The new law requires reductions of total statewide greenhouse gas emissions below 1990 levels to be 40% in 2030 and 85% in 2050. (As of 2015, the last year for which data are available, emissions were 8.5% below 1990 levels.) It also sets parameters by which emissions offsets can be used to reach net zero emissions toward an aspirational goal of 100% reduction by 2050.

The state Department of Environmental Conservation (DEC) is required to promulgate regulations “to ensure compliance with the statewide emission reduction limits.” These regulations shall “[i]nclude legally enforceable emissions limits, performance standards, or measures or other requirements to control emissions from greenhouse gas emission sources.” The only exception is “agricultural emissions from livestock.” Specifically included are “internal combustion vehicles that burn gasoline or diesel fuel and boilers or furnaces that burn oil or natural gas.”

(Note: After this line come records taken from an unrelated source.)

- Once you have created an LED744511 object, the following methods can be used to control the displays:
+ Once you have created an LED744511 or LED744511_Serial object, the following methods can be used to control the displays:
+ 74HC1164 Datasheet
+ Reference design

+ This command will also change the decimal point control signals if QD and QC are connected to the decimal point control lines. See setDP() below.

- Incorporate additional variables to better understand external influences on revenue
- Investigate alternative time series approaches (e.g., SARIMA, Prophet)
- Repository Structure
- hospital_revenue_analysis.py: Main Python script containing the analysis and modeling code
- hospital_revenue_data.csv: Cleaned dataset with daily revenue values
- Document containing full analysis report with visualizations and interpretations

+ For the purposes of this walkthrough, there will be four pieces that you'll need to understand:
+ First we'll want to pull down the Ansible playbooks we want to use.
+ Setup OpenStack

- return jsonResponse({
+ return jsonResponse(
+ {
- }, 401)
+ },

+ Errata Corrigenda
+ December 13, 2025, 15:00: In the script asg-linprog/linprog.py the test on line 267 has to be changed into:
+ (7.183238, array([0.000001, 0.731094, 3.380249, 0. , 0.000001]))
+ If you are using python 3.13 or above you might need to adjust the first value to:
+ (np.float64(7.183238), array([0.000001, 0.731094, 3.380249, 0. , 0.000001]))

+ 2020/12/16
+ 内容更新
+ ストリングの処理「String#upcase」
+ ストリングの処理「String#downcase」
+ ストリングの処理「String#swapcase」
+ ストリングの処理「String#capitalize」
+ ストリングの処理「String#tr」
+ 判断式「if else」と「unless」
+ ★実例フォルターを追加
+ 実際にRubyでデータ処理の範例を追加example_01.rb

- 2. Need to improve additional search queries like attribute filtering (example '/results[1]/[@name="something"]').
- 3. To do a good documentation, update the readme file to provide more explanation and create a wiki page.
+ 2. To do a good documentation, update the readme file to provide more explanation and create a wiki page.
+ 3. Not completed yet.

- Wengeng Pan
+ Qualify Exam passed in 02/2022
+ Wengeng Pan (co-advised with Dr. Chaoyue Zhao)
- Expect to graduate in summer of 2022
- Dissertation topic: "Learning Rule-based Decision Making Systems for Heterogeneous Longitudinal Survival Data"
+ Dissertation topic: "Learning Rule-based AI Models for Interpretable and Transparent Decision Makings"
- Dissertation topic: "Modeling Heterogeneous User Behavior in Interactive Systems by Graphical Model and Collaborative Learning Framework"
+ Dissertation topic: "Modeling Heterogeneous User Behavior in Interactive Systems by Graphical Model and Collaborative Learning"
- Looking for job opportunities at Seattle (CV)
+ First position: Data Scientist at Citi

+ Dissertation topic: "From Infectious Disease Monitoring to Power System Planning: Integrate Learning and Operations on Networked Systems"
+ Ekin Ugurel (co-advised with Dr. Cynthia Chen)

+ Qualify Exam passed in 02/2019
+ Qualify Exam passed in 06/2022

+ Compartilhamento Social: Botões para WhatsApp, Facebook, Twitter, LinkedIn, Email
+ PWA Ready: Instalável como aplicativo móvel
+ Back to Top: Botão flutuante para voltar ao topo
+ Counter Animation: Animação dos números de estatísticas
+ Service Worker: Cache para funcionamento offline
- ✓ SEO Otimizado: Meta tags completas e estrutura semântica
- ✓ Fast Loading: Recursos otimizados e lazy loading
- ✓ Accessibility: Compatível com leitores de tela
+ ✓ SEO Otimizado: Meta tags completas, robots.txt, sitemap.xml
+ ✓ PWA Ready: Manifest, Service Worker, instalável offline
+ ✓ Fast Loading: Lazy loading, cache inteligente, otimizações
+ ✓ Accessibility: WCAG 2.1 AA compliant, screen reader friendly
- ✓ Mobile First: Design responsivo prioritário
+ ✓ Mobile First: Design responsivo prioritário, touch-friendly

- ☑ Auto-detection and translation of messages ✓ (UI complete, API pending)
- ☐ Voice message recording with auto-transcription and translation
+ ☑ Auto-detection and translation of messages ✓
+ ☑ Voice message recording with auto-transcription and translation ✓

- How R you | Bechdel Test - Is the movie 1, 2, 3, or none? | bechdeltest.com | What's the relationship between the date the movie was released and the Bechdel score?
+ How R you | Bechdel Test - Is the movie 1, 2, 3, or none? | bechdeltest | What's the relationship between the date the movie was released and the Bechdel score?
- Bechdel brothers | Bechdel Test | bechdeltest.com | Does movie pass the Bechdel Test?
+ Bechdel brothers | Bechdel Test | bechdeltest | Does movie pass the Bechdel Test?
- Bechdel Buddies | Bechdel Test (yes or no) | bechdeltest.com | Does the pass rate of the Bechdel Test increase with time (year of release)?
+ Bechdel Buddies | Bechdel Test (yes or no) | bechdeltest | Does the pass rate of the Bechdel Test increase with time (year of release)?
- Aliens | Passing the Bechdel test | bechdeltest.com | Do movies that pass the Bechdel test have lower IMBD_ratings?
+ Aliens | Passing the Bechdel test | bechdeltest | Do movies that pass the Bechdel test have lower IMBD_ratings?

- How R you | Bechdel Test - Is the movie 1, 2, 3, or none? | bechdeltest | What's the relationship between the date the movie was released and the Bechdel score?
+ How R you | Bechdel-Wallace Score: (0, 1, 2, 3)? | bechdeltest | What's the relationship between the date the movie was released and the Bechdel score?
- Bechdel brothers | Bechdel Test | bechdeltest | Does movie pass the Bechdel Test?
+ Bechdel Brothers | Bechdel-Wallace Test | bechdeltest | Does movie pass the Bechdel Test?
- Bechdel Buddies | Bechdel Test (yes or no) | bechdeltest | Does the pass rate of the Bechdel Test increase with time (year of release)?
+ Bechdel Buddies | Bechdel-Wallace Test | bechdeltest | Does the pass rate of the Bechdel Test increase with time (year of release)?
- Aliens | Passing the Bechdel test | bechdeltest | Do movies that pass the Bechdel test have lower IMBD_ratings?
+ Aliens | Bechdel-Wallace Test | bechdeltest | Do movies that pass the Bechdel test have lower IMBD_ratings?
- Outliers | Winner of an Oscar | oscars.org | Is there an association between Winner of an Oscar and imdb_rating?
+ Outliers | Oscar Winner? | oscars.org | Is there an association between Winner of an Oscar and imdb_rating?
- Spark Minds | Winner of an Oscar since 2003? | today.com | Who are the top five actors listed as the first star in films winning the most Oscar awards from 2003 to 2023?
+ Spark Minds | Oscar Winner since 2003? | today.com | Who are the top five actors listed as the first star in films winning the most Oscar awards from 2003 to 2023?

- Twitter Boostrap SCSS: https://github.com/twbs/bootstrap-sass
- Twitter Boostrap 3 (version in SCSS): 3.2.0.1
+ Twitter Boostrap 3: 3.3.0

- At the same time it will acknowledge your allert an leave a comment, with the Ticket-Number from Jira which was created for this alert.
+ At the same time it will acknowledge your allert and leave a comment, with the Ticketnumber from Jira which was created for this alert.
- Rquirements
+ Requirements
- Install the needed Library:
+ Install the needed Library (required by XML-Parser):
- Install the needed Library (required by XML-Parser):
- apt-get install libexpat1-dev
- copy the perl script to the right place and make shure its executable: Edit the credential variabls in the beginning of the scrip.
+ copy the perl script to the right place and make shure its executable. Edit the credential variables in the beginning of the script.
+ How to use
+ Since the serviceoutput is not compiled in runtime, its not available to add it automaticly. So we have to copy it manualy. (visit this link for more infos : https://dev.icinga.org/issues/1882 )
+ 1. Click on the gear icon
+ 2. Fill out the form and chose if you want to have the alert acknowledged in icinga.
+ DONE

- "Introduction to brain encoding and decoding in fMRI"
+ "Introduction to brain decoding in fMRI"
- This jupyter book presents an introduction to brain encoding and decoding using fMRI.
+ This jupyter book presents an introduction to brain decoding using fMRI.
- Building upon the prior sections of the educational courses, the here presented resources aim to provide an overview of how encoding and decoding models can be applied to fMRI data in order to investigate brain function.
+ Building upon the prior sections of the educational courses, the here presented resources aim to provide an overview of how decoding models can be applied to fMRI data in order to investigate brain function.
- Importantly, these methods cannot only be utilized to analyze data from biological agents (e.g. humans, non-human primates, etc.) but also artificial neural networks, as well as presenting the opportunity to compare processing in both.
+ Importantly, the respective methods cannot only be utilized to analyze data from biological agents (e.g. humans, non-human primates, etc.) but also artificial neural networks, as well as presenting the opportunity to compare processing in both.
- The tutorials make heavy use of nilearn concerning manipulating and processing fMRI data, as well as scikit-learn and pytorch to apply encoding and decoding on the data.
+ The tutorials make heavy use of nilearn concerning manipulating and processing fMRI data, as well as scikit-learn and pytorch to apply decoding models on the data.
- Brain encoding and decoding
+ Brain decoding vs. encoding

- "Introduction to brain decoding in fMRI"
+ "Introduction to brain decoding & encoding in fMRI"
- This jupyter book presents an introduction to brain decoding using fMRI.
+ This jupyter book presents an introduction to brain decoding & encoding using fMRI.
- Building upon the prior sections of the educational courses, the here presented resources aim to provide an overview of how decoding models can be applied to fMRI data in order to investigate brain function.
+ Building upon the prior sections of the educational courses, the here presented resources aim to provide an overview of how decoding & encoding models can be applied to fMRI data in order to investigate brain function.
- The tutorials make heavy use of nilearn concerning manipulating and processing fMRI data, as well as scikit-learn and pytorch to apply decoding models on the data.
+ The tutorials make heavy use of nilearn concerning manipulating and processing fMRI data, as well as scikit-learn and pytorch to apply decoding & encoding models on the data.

Regulated sources are those anthropogenic sources, as determined by DEC, “whose participation in the program will enable the department to effectively reduce greenhouse gas emissions, and that are capable of being monitored for compliance.” This may have the effect of excluding some agricultural emissions, for example.

To achieve “net zero emissions” of greenhouse gases DEC may establish an “alternative compliance mechanism” for certain sources covered by its emissions limits. These are offsets that will “enhance the conditions of the ecosystem or geographic area adversely affected.” Offsets must “substantially reduce or prevent the generation or release of pollutants through source reduction.” They must “be located in the same county, and within twenty-five linear miles, of the source of emissions, to the extent practicable.” These requirements may be difficult to achieve, and may limit the availability of offsets, depending on how DEC writes the regulations. “Sources in the electricity generation sector” are not eligible to use offsets.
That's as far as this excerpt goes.